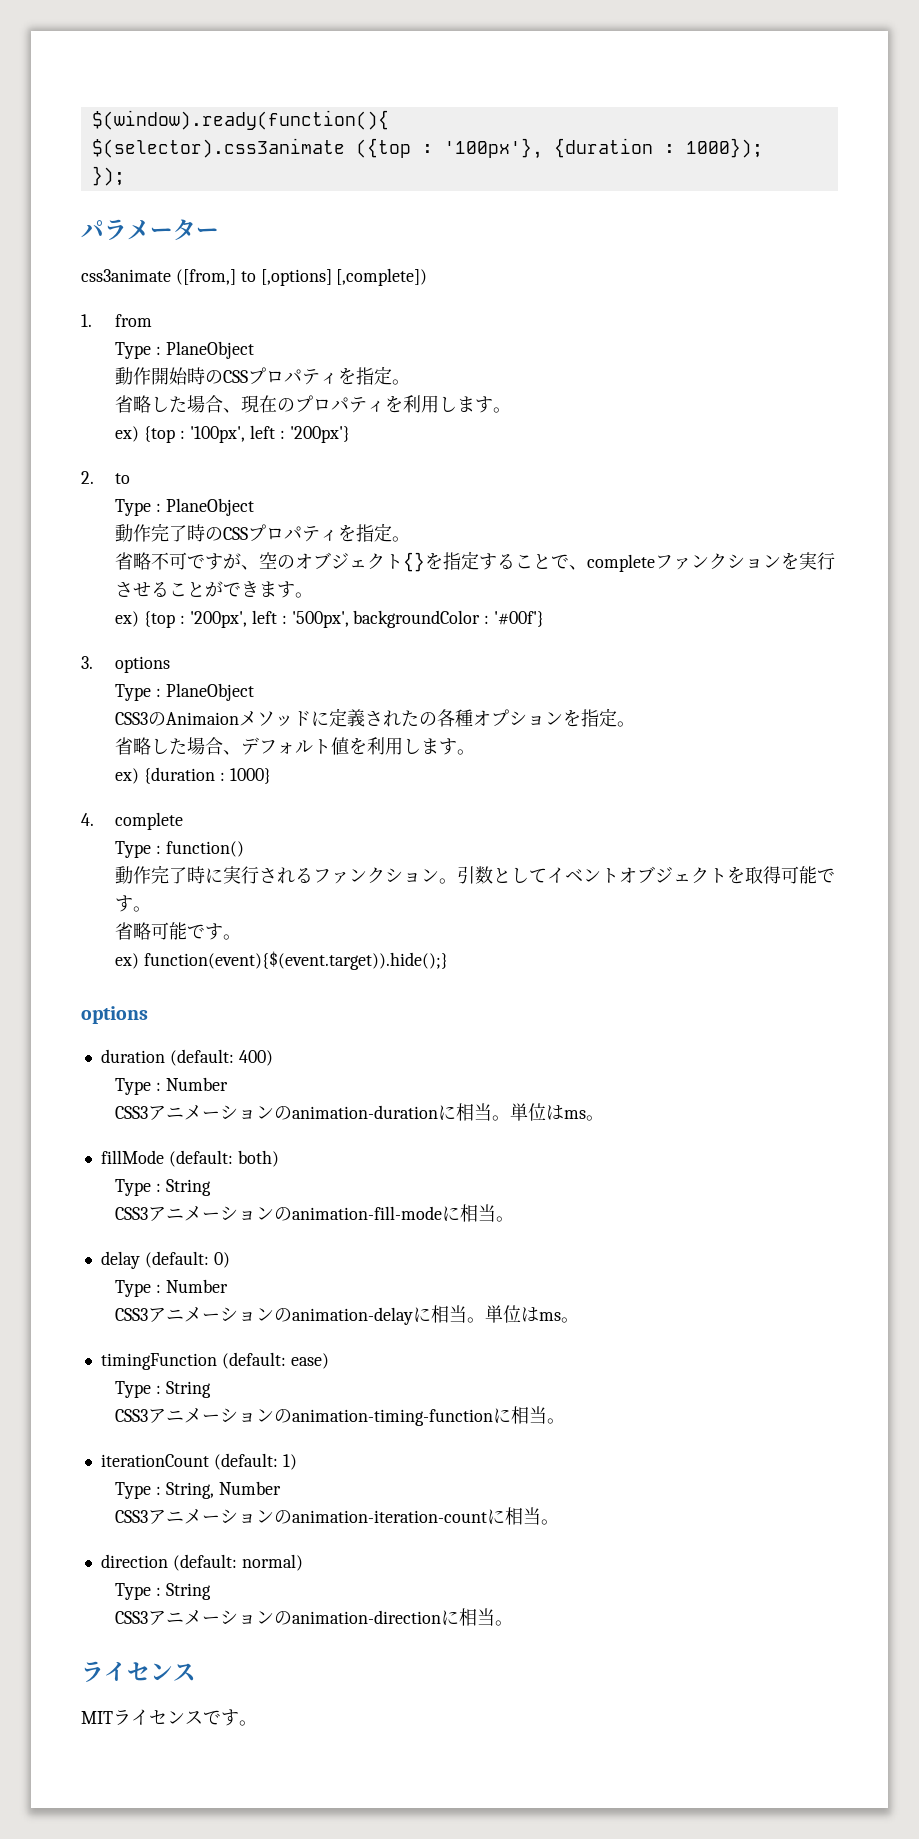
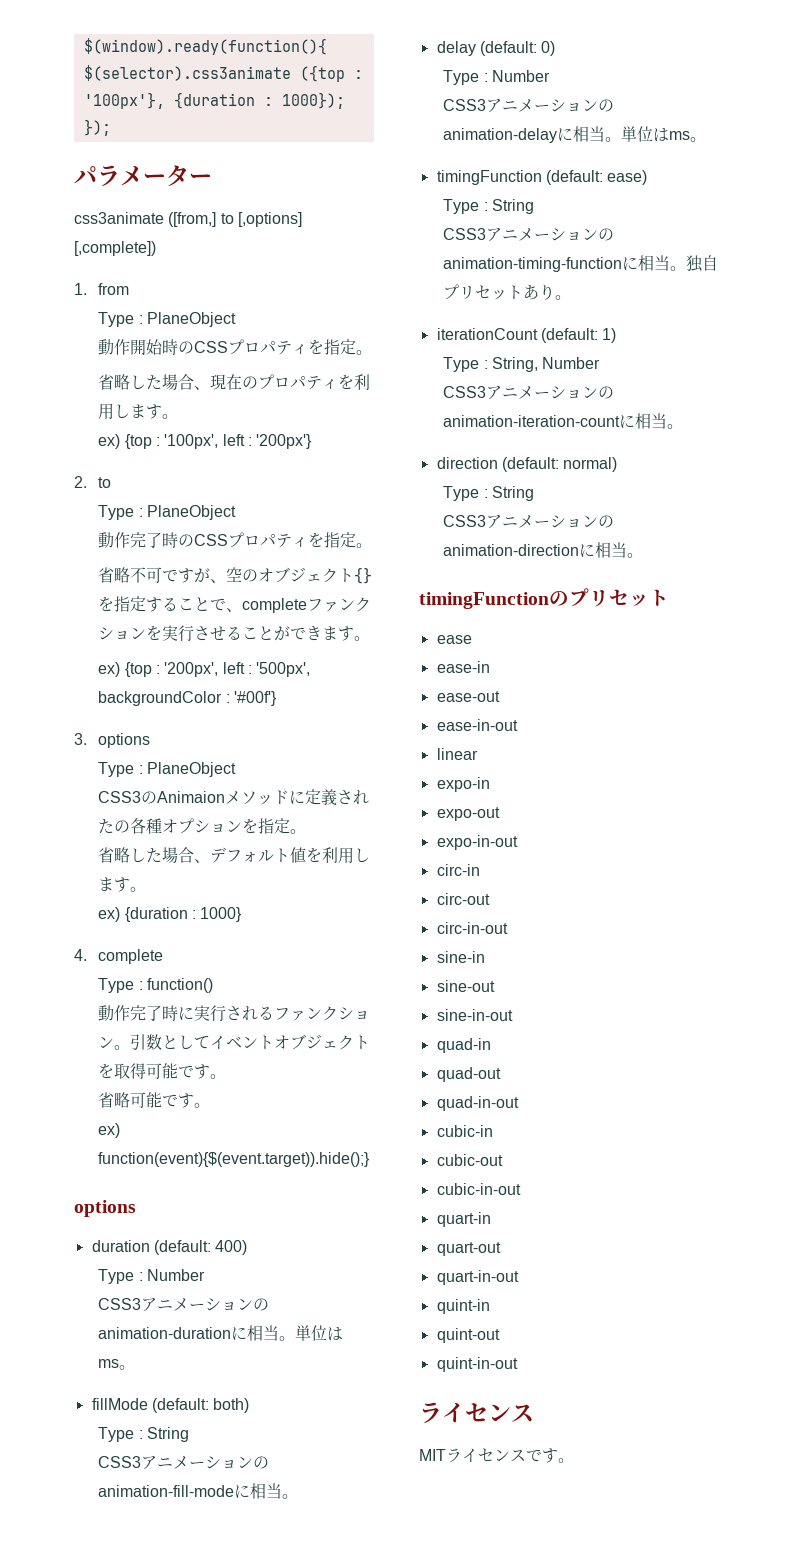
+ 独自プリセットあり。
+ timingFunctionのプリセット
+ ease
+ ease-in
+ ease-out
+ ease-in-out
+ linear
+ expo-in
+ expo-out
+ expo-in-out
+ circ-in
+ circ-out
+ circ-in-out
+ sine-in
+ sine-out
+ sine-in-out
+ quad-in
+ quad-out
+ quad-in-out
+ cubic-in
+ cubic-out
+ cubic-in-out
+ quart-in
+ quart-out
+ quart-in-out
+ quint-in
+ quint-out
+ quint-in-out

-------------------------

◆ **Task brief**:
Please output every record above exactly as written, leaving out the pictures.

◆ **Task result**:
+ 独自プリセットあり。
+ timingFunctionのプリセット
+ ease
+ ease-in
+ ease-out
+ ease-in-out
+ linear
+ expo-in
+ expo-out
+ expo-in-out
+ circ-in
+ circ-out
+ circ-in-out
+ sine-in
+ sine-out
+ sine-in-out
+ quad-in
+ quad-out
+ quad-in-out
+ cubic-in
+ cubic-out
+ cubic-in-out
+ quart-in
+ quart-out
+ quart-in-out
+ quint-in
+ quint-out
+ quint-in-out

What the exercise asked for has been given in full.